There were a couple of threads where people were considering whether to move to the US or another country. The advice seemed to be that income should be taken into account, and that in the US good degrees would be more powerful as far as making money than in other countries. I wanted to see if that was really accurate.

And yeah, I realize there is more than income tax rates. But, there's information on total tax revenue by country. I was hoping that there were studies that determined what % of that revenue came from what income %. Even sales tax (or whatever) could be factored in here.

p.s. I could, hypothetically, be interested in this for personal reasons, and it would not need to be a dispositive issue, right?
There are definitely places that have tax burden by country. Google "tax burden country" and a few come up:
Overall Tax Burden and Government Spending - Forbes.com
The Tax Foundation - Federal Tax Burden by County, 2004
However, this doesn't really show is "progressiveness" of the tax system. I dunno about that.
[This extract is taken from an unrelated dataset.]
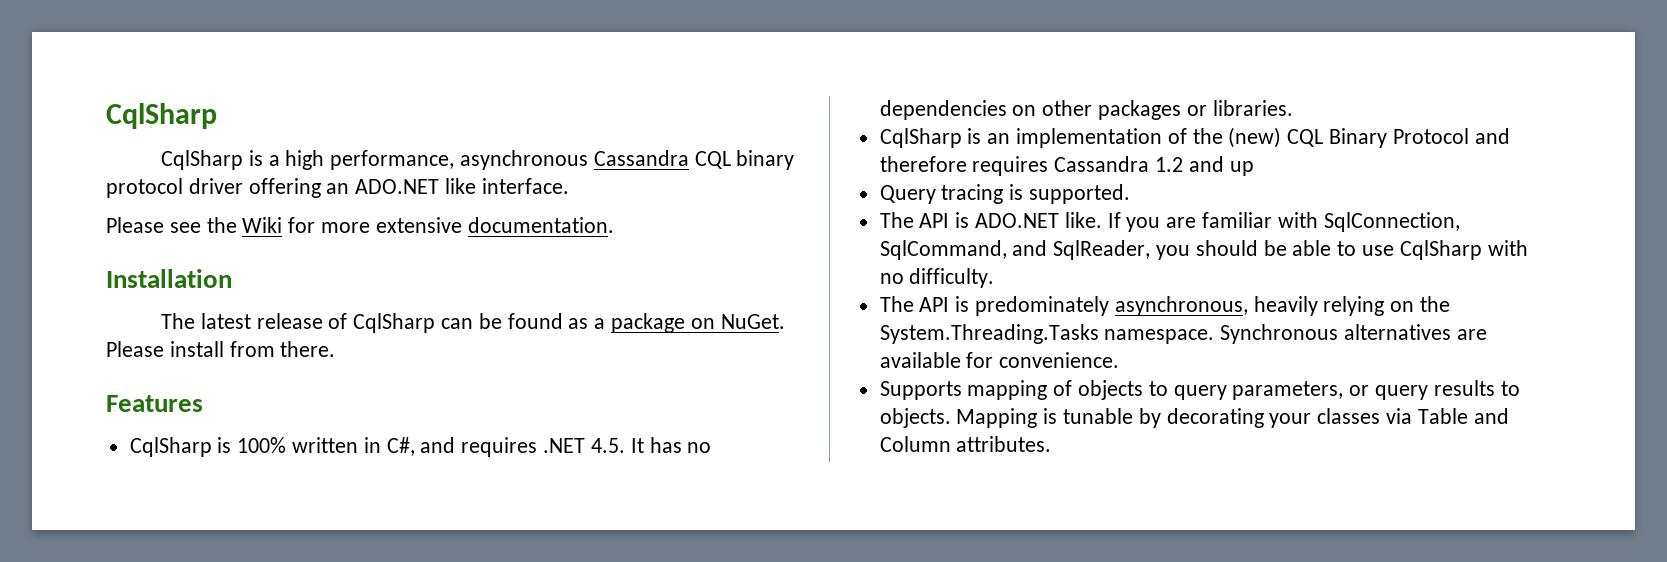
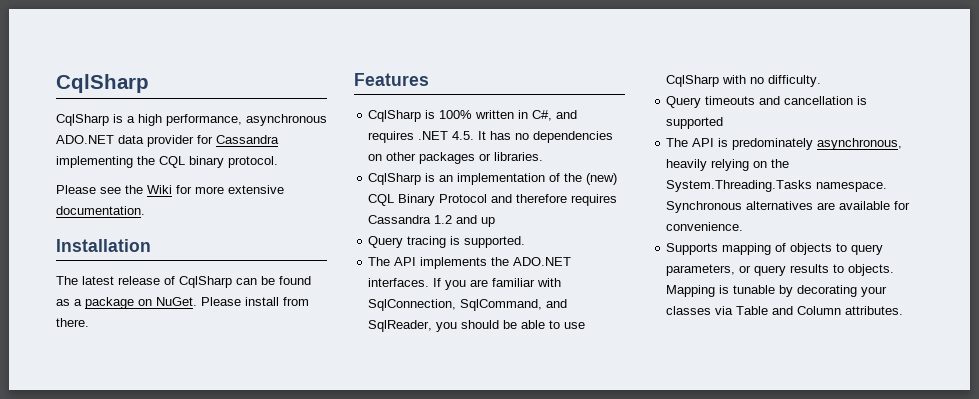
[593,150,795,170] [106,178,569,198] Cassandra CQL binary protocol driver offering an ADO.NET like interface. -> [56,135,279,147] [56,156,278,168] ADO.NET data provider for Cassandra implementing the CQL binary protocol.
[955,212,1102,228] is ADO.NET like. -> [420,257,572,269] [368,278,430,287] implements the ADO.NET interfaces.
(995, 278) none -> [666,96,868,108] [666,117,724,129] // Query timeouts and cancellation is supported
It would be a big depressing to me if that was the #1 criteria given the number of things I would think would be more important. First of all, even within the idea of what you'd be getting at ("which country is materially the most comfortable for me"), then like I said, there would be a million other factors (purchasing power, certain things might be cheaper while others more expensive, benefits offered by the state) and looking to enlarge that specific number of take-home pay minus taxes isn't particurlarly telling.
Another is, I'd think that other factors, such as culture, food, community, etc... would be what matters just as much as material comforts. Unless of course you are currently living in poverty where you are at or something. But material comforts have been largely shown to only add to individual's happiness up to a certain level. As the US has become richer and richer there is little evidence that the population has grown happier.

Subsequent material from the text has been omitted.